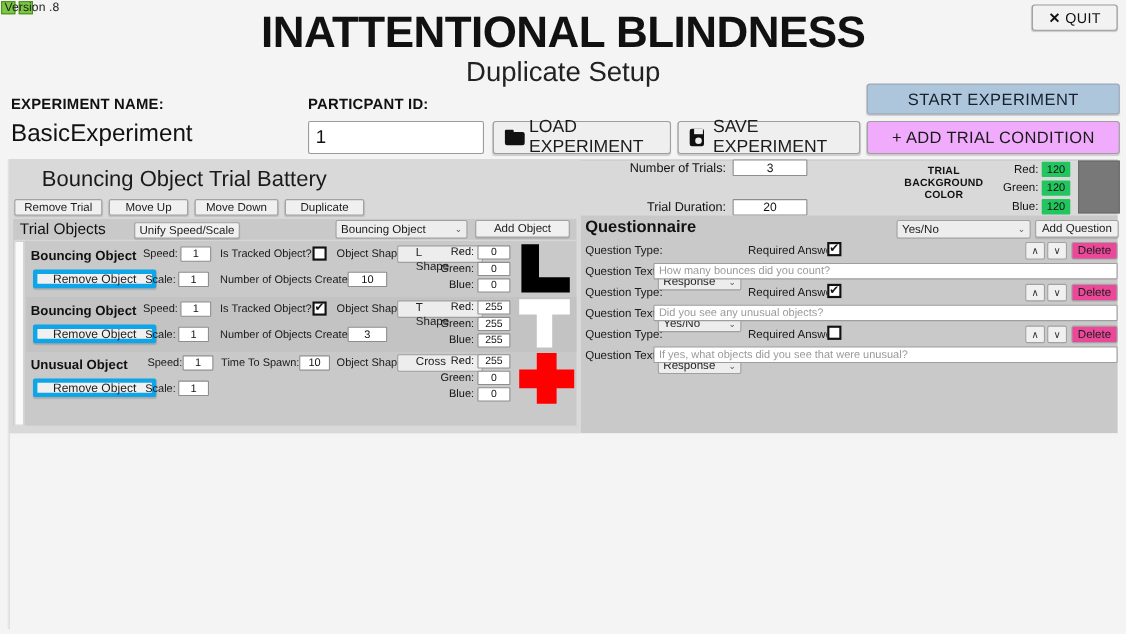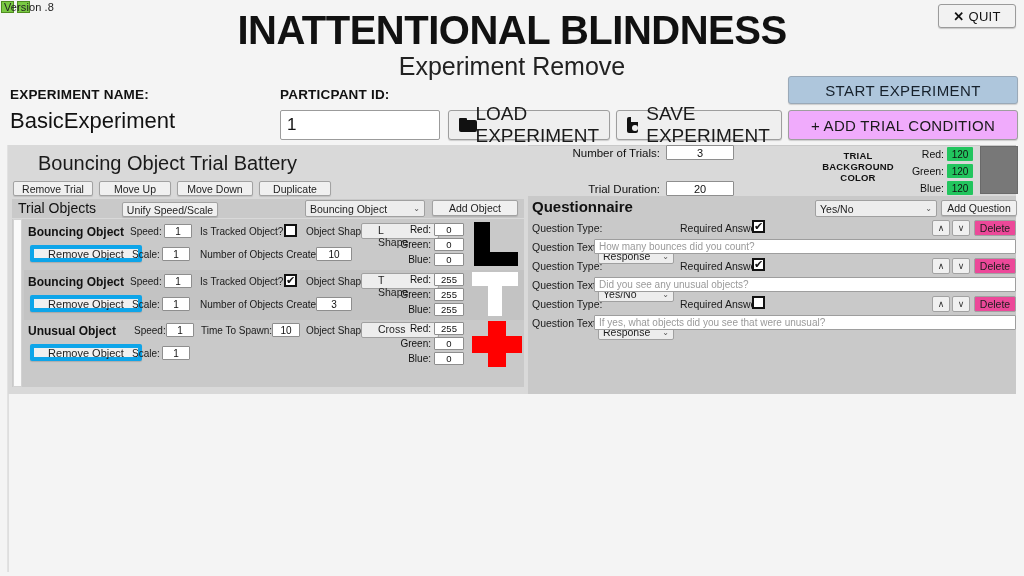--- a/index.html
+++ b/index.html
@@ -63,21 +63,21 @@
     width: 160px; height: 30px;
     background: #fff; border: 1px solid #9b9b9b; border-radius: 2px;
     font-size: 17px; color: #111; padding: 0 6px;
     display: flex; align-items: center;
   }
 
   .iconbtn {
     position: absolute; height: 30px;
     background: #efefef; border: 1px solid #9e9e9e; border-radius: 3px;
     display: flex; align-items: center; gap: 8px;
-    padding: 0 10px; font-size: 19px; color: #1a1a1a;
+    padding: 0 10px; font-size: 16px; color: #1a1a1a;
     box-shadow: 0 1px 1px rgba(0,0,0,.16);
   }
   #btn-load { left: 448px; top: 110px; width: 162px; }
   #btn-save { left: 616px; top: 110px; width: 166px; }
 
   .folder-ic { width: 18px; height: 14px; position: relative; }
   .folder-ic:before {
     content:""; position:absolute; left:0; top:2px;
     width:18px; height:12px; background:#111; border-radius:1px 2px 2px 2px;
   }
@@ -320,21 +320,21 @@
 </head>
 <body>
 
 <div id="app">
 
   <div id="vbox1" class="vbox"></div>
   <div id="vbox2" class="vbox"></div>
   <div id="version">Version .8</div>
 
   <div id="title">INATTENTIONAL BLINDNESS</div>
-  <div id="subtitle">Experiment Remove</div>
+  <div id="subtitle">Duplicate Setup</div>
 
   <div id="quit">
     <span class="x">✕</span>
     <span>QUIT</span>
   </div>
 
   <div class="hdr-label" id="lbl-expname">EXPERIMENT NAME:</div>
   <div id="expname-val">BasicExperiment</div>
   <div class="hdr-label" id="lbl-pid">PARTICPANT ID:</div>
   <div id="pid-input">1</div>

::::::::::

- **YOUR TASK**
Since the copy must exclude the pictures, transcribe only the text of the records, word for word.

- **TASK OUTPUT**
--- a/index.html
+++ b/index.html
@@ -63,21 +63,21 @@
     width: 160px; height: 30px;
     background: #fff; border: 1px solid #9b9b9b; border-radius: 2px;
     font-size: 17px; color: #111; padding: 0 6px;
     display: flex; align-items: center;
   }
 
   .iconbtn {
     position: absolute; height: 30px;
     background: #efefef; border: 1px solid #9e9e9e; border-radius: 3px;
     display: flex; align-items: center; gap: 8px;
-    padding: 0 10px; font-size: 19px; color: #1a1a1a;
+    padding: 0 10px; font-size: 16px; color: #1a1a1a;
     box-shadow: 0 1px 1px rgba(0,0,0,.16);
   }
   #btn-load { left: 448px; top: 110px; width: 162px; }
   #btn-save { left: 616px; top: 110px; width: 166px; }
 
   .folder-ic { width: 18px; height: 14px; position: relative; }
   .folder-ic:before {
     content:""; position:absolute; left:0; top:2px;
     width:18px; height:12px; background:#111; border-radius:1px 2px 2px 2px;
   }
@@ -320,21 +320,21 @@
 </head>
 <body>
 
 <div id="app">
 
   <div id="vbox1" class="vbox"></div>
   <div id="vbox2" class="vbox"></div>
   <div id="version">Version .8</div>
 
   <div id="title">INATTENTIONAL BLINDNESS</div>
-  <div id="subtitle">Experiment Remove</div>
+  <div id="subtitle">Duplicate Setup</div>
 
   <div id="quit">
     <span class="x">✕</span>
     <span>QUIT</span>
   </div>
 
   <div class="hdr-label" id="lbl-expname">EXPERIMENT NAME:</div>
   <div id="expname-val">BasicExperiment</div>
   <div class="hdr-label" id="lbl-pid">PARTICPANT ID:</div>
   <div id="pid-input">1</div>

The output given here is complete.